There is no restriction on walking dogs off leash on the Killarney Basin to boat-ramp beaches during the birds' breeding season. Dog numbers are increasing as the weather warms and owners take advantage of the lack of regulations. On nearby beaches where human access is more frequent, dogs cannot be walked off leash. So owners take their dogs to the more remote unregulated coastal stretches. There, dogs are free to run, roam and forage where they like, disturbing breeding birds, destroying nests and killing chicks.

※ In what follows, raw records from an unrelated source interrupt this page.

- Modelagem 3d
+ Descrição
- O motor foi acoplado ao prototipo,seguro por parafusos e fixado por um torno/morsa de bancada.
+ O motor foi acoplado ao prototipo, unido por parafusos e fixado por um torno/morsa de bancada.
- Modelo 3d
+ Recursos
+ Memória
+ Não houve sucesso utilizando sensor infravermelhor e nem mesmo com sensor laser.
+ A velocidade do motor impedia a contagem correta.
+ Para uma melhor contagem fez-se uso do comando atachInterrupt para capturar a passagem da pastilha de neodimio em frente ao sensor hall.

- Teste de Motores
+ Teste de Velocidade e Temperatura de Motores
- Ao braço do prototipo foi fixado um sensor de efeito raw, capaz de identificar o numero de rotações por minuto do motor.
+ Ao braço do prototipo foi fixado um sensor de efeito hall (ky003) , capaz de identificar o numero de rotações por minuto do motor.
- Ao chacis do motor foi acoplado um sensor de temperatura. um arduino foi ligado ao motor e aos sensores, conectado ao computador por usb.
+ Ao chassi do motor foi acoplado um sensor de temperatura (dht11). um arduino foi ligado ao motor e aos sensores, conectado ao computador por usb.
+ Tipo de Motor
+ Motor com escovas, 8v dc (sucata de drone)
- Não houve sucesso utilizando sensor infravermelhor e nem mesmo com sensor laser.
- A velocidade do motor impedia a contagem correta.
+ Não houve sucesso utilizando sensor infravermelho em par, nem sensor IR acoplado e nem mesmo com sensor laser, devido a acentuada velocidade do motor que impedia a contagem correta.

Same site as above, but no parent bird
can guard eggs against unleashed dogs
The Killarney beaches also attract increasing numbers of horses and riders, as these too are restricted on beaches in other areas. Professional strappers exercising thoroughbreds, weekend visitors with a horse or two in a float and organised beach rides all compete with the plovers for beach space. Land developers are even advertising unregulated beach access to promote property sales. 

Horse prints straddle a
pied oystercatcher nest
hidden behind the straw
On the weekend of 4-5 December, there was a pony club camp at Killarney Reserve. A group of over forty ponies and horses were ridden along miles of coast with little regard for beach nesting birds. The impact on nests was grave.

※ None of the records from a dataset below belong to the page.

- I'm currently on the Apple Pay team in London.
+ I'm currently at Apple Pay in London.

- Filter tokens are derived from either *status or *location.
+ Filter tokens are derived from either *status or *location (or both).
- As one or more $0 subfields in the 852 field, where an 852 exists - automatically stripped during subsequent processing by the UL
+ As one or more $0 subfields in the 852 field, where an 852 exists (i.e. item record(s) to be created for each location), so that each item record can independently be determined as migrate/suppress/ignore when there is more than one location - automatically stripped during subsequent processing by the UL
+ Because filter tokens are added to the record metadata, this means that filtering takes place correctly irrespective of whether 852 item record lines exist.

Attempts to educate riders about beach nesting birds are infrequent, uncoordinated, and largely ineffective.

Hooded plover eggs in typical nest
a simple scrape behind cover
1 December 2010
The same site with heavy horse and vehicle disturbance
3 eggs missing, 5 December 2010
Vehicles are regularly driven on these precious beaches, despite signs informing drivers that this is illegal. Breeches through dune faces, wheelie ruts and broken beer bottles speak volumes about the sort of behaviour associated with this activity. It's simply no holds barred.

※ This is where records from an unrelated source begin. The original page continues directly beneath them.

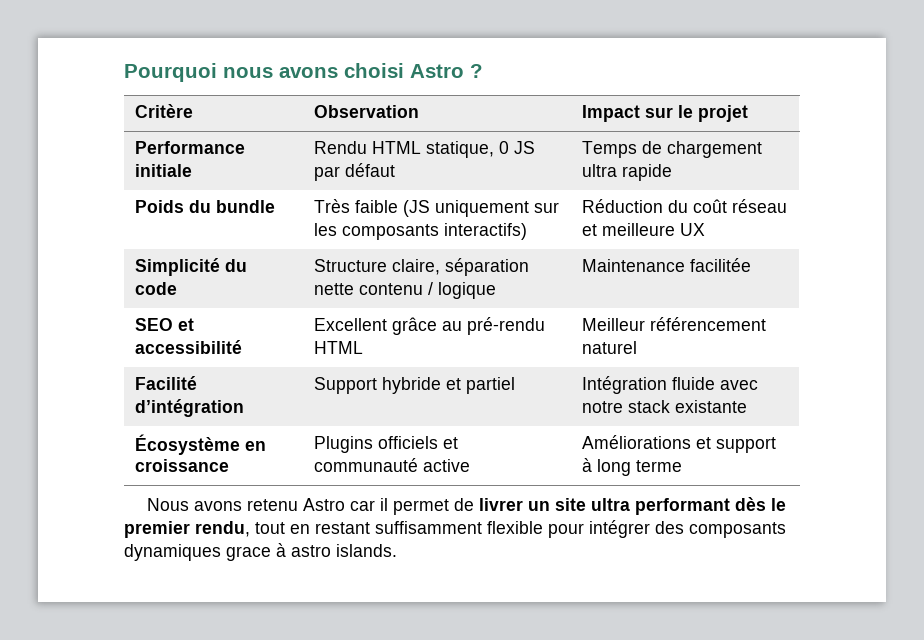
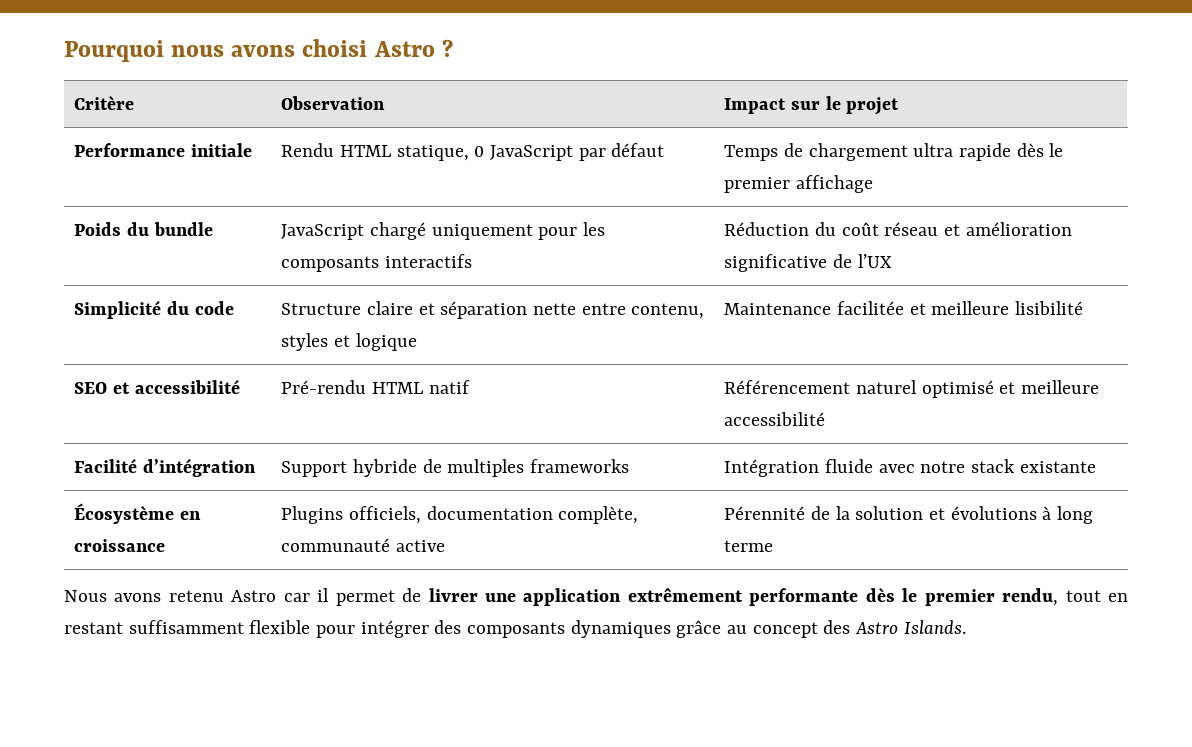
- Performance initiale | Rendu HTML statique, 0 JS par défaut | Temps de chargement ultra rapide
+ Performance initiale | Rendu HTML statique, 0 JavaScript par défaut | Temps de chargement ultra rapide dès le premier affichage
- Poids du bundle | Très faible (JS uniquement sur les composants interactifs) | Réduction du coût réseau et meilleure UX
+ Poids du bundle | JavaScript chargé uniquement pour les composants interactifs | Réduction du coût réseau et amélioration significative de l’UX
- Simplicité du code | Structure claire, séparation nette contenu / logique | Maintenance facilitée
+ Simplicité du code | Structure claire et séparation nette entre contenu, styles et logique | Maintenance facilitée et meilleure lisibilité
- SEO et accessibilité | Excellent grâce au pré-rendu HTML | Meilleur référencement naturel
+ SEO et accessibilité | Pré-rendu HTML natif | Référencement naturel optimisé et meilleure accessibilité
- Facilité d’intégration | Support hybride et partiel | Intégration fluide avec notre stack existante
+ Facilité d’intégration | Support hybride de multiples frameworks | Intégration fluide avec notre stack existante
- Écosystème en croissance | Plugins officiels et communauté active | Améliorations et support à long terme
+ Écosystème en croissance | Plugins officiels, documentation complète, communauté active | Pérennité de la solution et évolutions à long terme
- Nous avons retenu Astro car il permet de livrer un site ultra performant dès le premier rendu, tout en restant suffisamment flexible pour intégrer des composants dynamiques grace à astro islands.
+ Nous avons retenu Astro car il permet de livrer une application extrêmement performante dès le premier rendu, tout en restant suffisamment flexible pour intégrer des composants dynamiques grâce au concept des Astro Islands.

But the strangest and most disturbing phenomenon of all is the deranged vandal. He breaks, burns and hides the fences, chick shelters and signs carefully placed by volunteers to help the birds. He has done this for more than two years. He continues to pose an unimpeded threat to the hooded plovers and volunteers.

The negative repercussions are insidious. The hooded plovers are not successfully breeding, and even the more robust oystercatchers are struggling with only one fledgling observed so far this year. Psychological stress, feelings of vulnerability, frustration and low morale undermine the performance of volunteers. Limited time and material resources are diverted to repair the damaged sites at a critical period in the hooded plovers' year.

Hooded plover and pied oystercatcher
high-density nesting
The weeks before summer solstice are likely to be their last chance to mate, lay clutches and raise chicks before the onslaught of visitors invade the beaches. In the busy Christmas to Easter period, few if any birds will manage to breed. Then, they must wait for the following season.

The trouble is, no one wants dogs off leashes, horses and vehicles on more populated beaches. The outcry would be deafening. Instead, these activities are displaced and permitted, even promoted, on the same remote beaches where the ever diminishing numbers of hooded plovers and other beach nesting birds have been exiled.

The solutions are simple; there is room for all. Direct the more damaging activities to specific areas where birds and other natural assets are less vulnerable. Restrict activities on beaches that monitoring has shown support breeding populations of beach nesting birds. Increase agency presence, enforcement and participation in education programs.  

But alas, there seems to be an official policy of turning a blind eye and a cynical lack of transparency in dealings with volunteers.

Environmental agencies and land managers who oversee this stretch of coast are failing to effectively support the hooded plover and the volunteers who dedicate so much time and effort. 

It is apparent from getting windburned eyelids and sand in the pants that hooded plover and volunteer alike are very much dependent upon their own resources in their quest to help the species survive.